▸ **GIVEN RECORDS**:
§ §

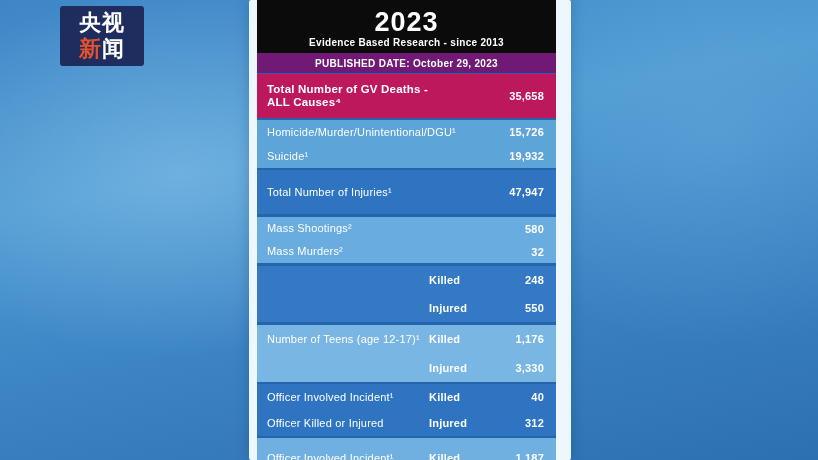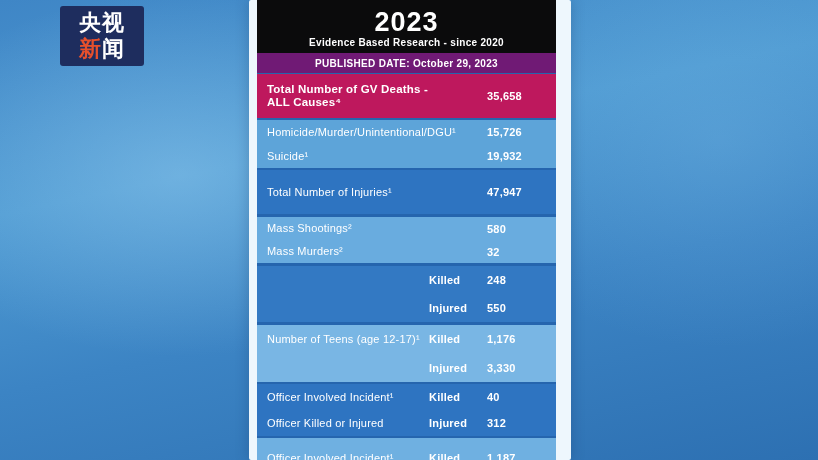--- a/index.html
+++ b/index.html
@@ -98,7 +98,7 @@
   <div class="panel">
     <div class="panel-header">
       <div class="panel-year">2023</div>
-      <div class="panel-subtitle">Evidence Based Research - since 2020</div>
+      <div class="panel-subtitle">Evidence Based Research - since 2013</div>
     </div>
     <div class="published">PUBLISHED DATE: October 29, 2023</div>
     <div id="table-body">

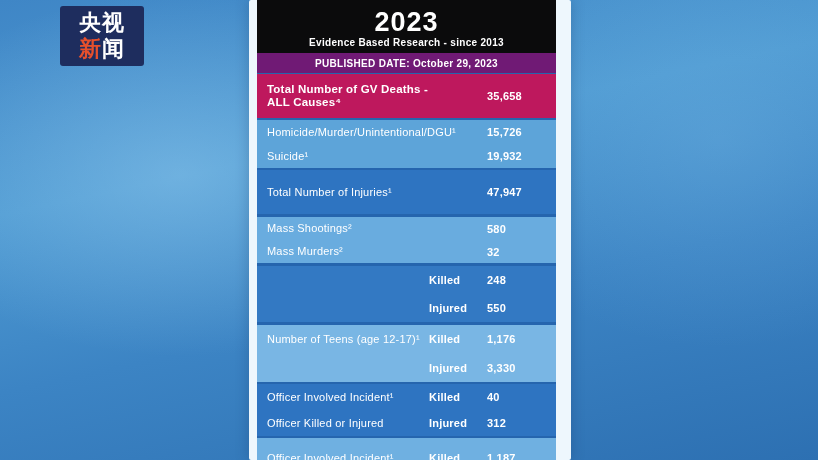--- a/index.html
+++ b/index.html
@@ -79,7 +79,7 @@
   }
   .row .lbl  { grid-column:1; line-height:13px; }
   .row .mid  { grid-column:2; text-align:left;font-weight:bold; }
-  .row .val  { grid-column:3; font-weight:bold; }
+  .row .val  { grid-column:3; text-align:right; font-weight:bold; }
   .row.bold .lbl { font-weight:bold; font-size:11.5px; }
   .lbl .l2 { display:block; }
 </style>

§ §

▸ **EXERCISE REQUIREMENTS**: Word for word, reproduce the material above and omit each image.

▸ **ANSWER**:
--- a/index.html
+++ b/index.html
@@ -98,7 +98,7 @@
   <div class="panel">
     <div class="panel-header">
       <div class="panel-year">2023</div>
-      <div class="panel-subtitle">Evidence Based Research - since 2020</div>
+      <div class="panel-subtitle">Evidence Based Research - since 2013</div>
     </div>
     <div class="published">PUBLISHED DATE: October 29, 2023</div>
     <div id="table-body">

--- a/index.html
+++ b/index.html
@@ -79,7 +79,7 @@
   }
   .row .lbl  { grid-column:1; line-height:13px; }
   .row .mid  { grid-column:2; text-align:left;font-weight:bold; }
-  .row .val  { grid-column:3; font-weight:bold; }
+  .row .val  { grid-column:3; text-align:right; font-weight:bold; }
   .row.bold .lbl { font-weight:bold; font-size:11.5px; }
   .lbl .l2 { display:block; }
 </style>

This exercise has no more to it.